Nice day for a wedding.

Finally Henley rolled into view, and a chance to stop and sit for a bit, eat some hot food and take off my shoes for a few minutes.  After a slow, 20 minute pit stop, with support from wife and son, I was into the second half, and I was still going, and feeling pretty good.
Somehow I must have got mixed up with the climbers.net time prediction thing, as I thought I was way behind schedule, but had just run a 9 hour 50 miles, which is not far off my PB.
50 – 75 mile thoughts
My leg doesn’t seem to hurt any more than it did at 20 miles.
I know this stretch well, no chance of getting lost
Wow, it’s very foggy, I can’t see I thing.
I wish pacer Rob was here
Have I gone the wrong way?  Oh yes.
50 – 75 mile chats
None, too dark and foggy
I live in Wallingford, so getting to mile 75 and the checkpoint here was nice.  Although being only half a mile from a nice warm bed, and certainty that I would be on time for the flight, did seem a bit more appealing than running another 25 miles through the fog.  My friend Eileen was volunteering here, and I am pretty sure there is no way she would have let me go home, even if I had wanted to.
75 - 100 mile thoughts
Running over weirs in the dark is pretty scary
Can I stop soon
I can’t see I thing!
I’m very very hungy
Have I managed to get that Little Mix song out of my head?  Oh no.
Must be the finish soon
75 - 100 mile chats
Mostly grunting ‘you alright?
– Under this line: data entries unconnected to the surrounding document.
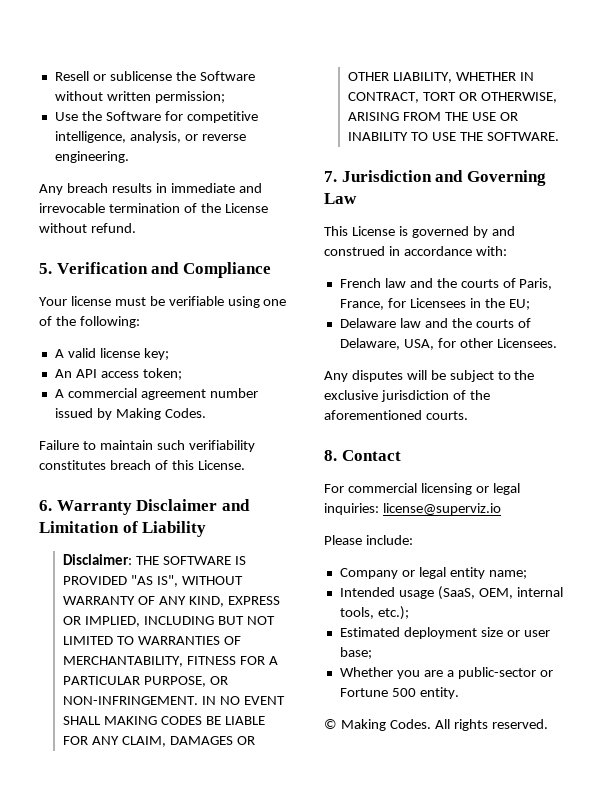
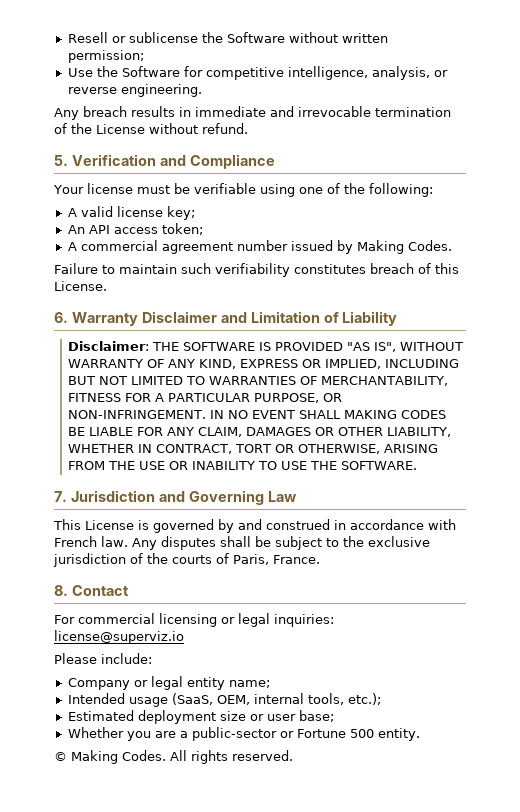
- This License is governed by and construed in accordance with:
- French law and the courts of Paris, France, for Licensees in the EU;
- Delaware law and the courts of Delaware, USA, for other Licensees.
- Any disputes will be subject to the exclusive jurisdiction of the aforementioned courts.
+ This License is governed by and construed in accordance with French law. Any disputes shall be subject to the exclusive jurisdiction of the courts of Paris, France.

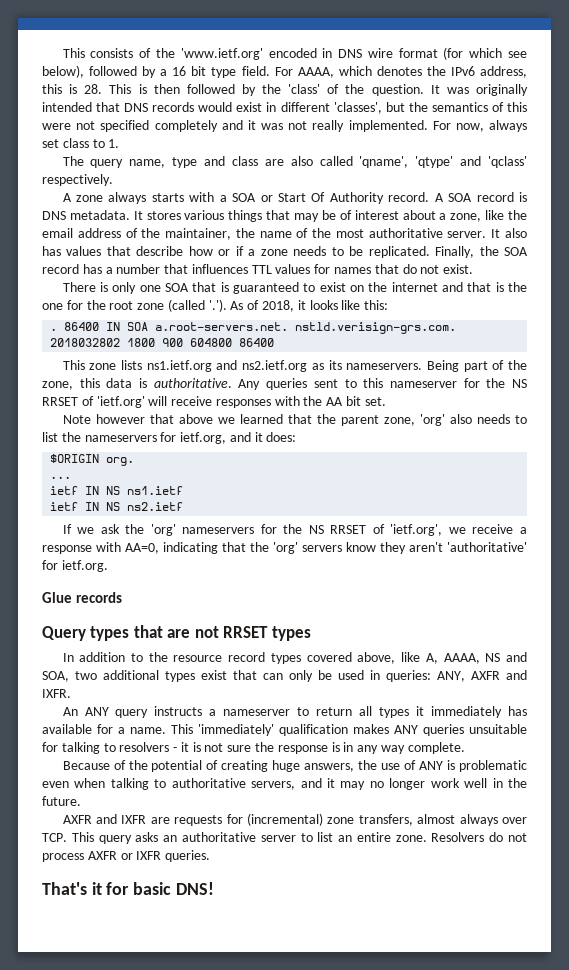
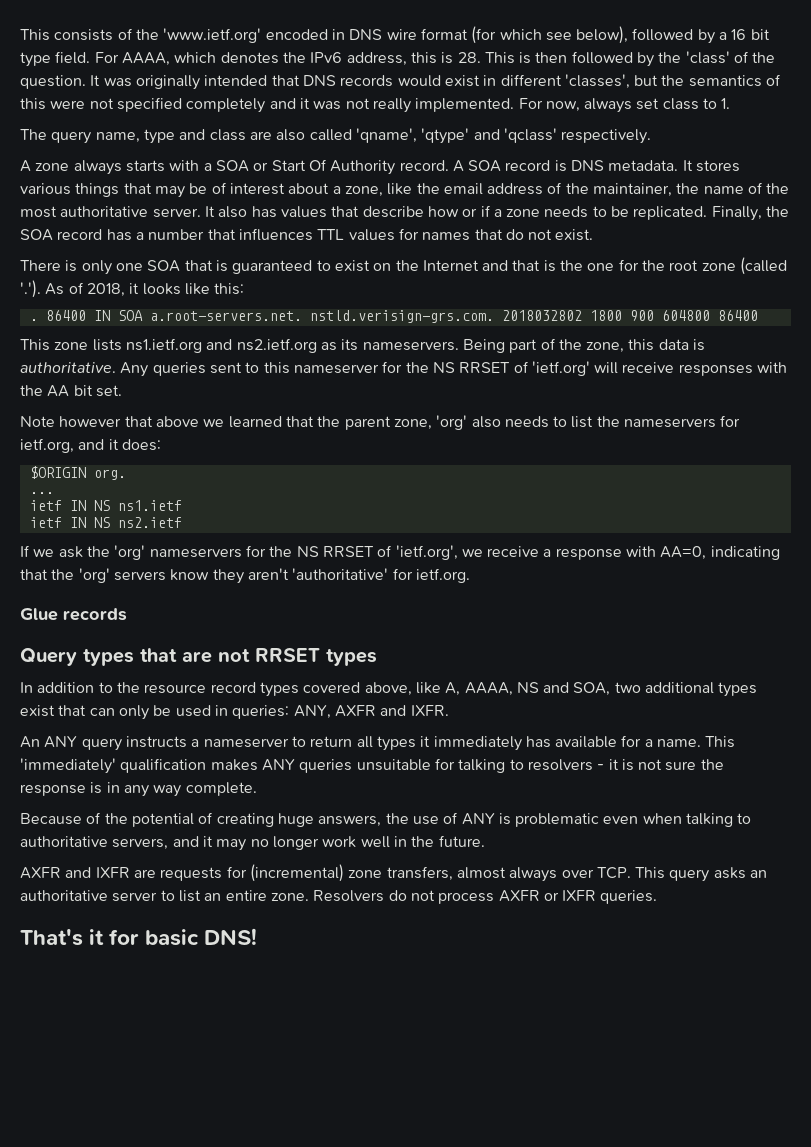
- There is only one SOA that is guaranteed to exist on the internet and that is the one for the root zone (called '.'). As of 2018, it looks like this:
+ There is only one SOA that is guaranteed to exist on the Internet and that is the one for the root zone (called '.'). As of 2018, it looks like this:

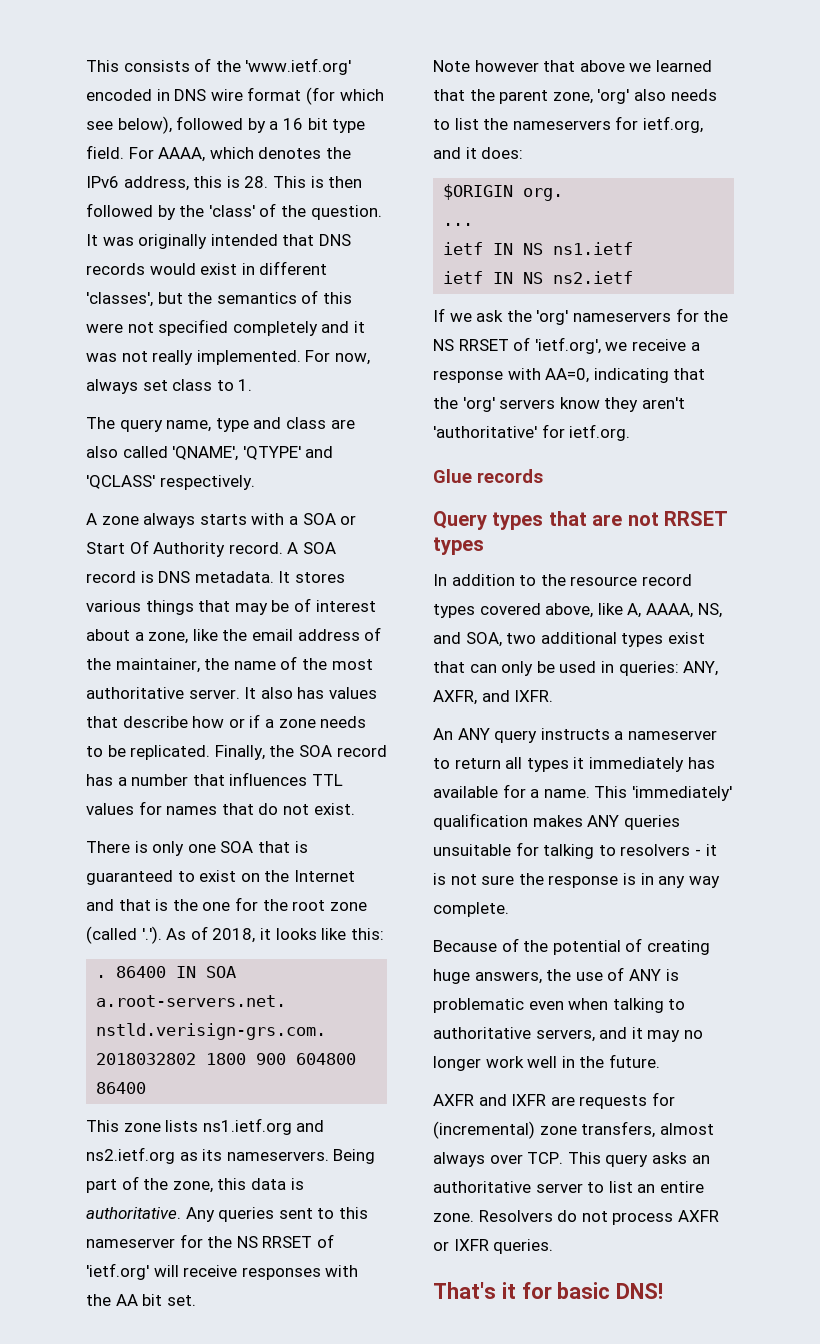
- The query name, type and class are also called 'qname', 'qtype' and 'qclass' respectively.
+ The query name, type and class are also called 'QNAME', 'QTYPE' and 'QCLASS' respectively.
- In addition to the resource record types covered above, like A, AAAA, NS and SOA, two additional types exist that can only be used in queries: ANY, AXFR and IXFR.
+ In addition to the resource record types covered above, like A, AAAA, NS, and SOA, two additional types exist that can only be used in queries: ANY, AXFR, and IXFR.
As people passed me or I passed them
Comedy ‘pretend to run into the river’ whilst leaving the Abingdon checkpoint, which might not have been so comedy to the marshals there.  In my mind, it was hilarious… I was tired ☺
Last 5 miles with Ian, which made things much nicer as the sun came up
I couldn’t quite manage a sprint over the line, but I was very very glad to see the finish and to stop running.  I was secretly hoping for 21hours and 30mins, but as my previous best 100 miles was 22:30, that was always going to be ambitious.
But I had a good second half, and was able to make up some time, so I did get to spend a very uncomfortable few hours on an easyJet flight to Scotland.  Thankfully there were showers at the finish line, so it could have been worse for everyone.
I admit I did have to ask Nici to add me to the board – there was a space, which literally had my name on it.  The only time I think I will get anywhere near the leaders.

TP board

I had a fantastic day, really enjoyed it, and would definitely recommend this race to anyone / everyone.  Thank you to everyone who made it such a good experience!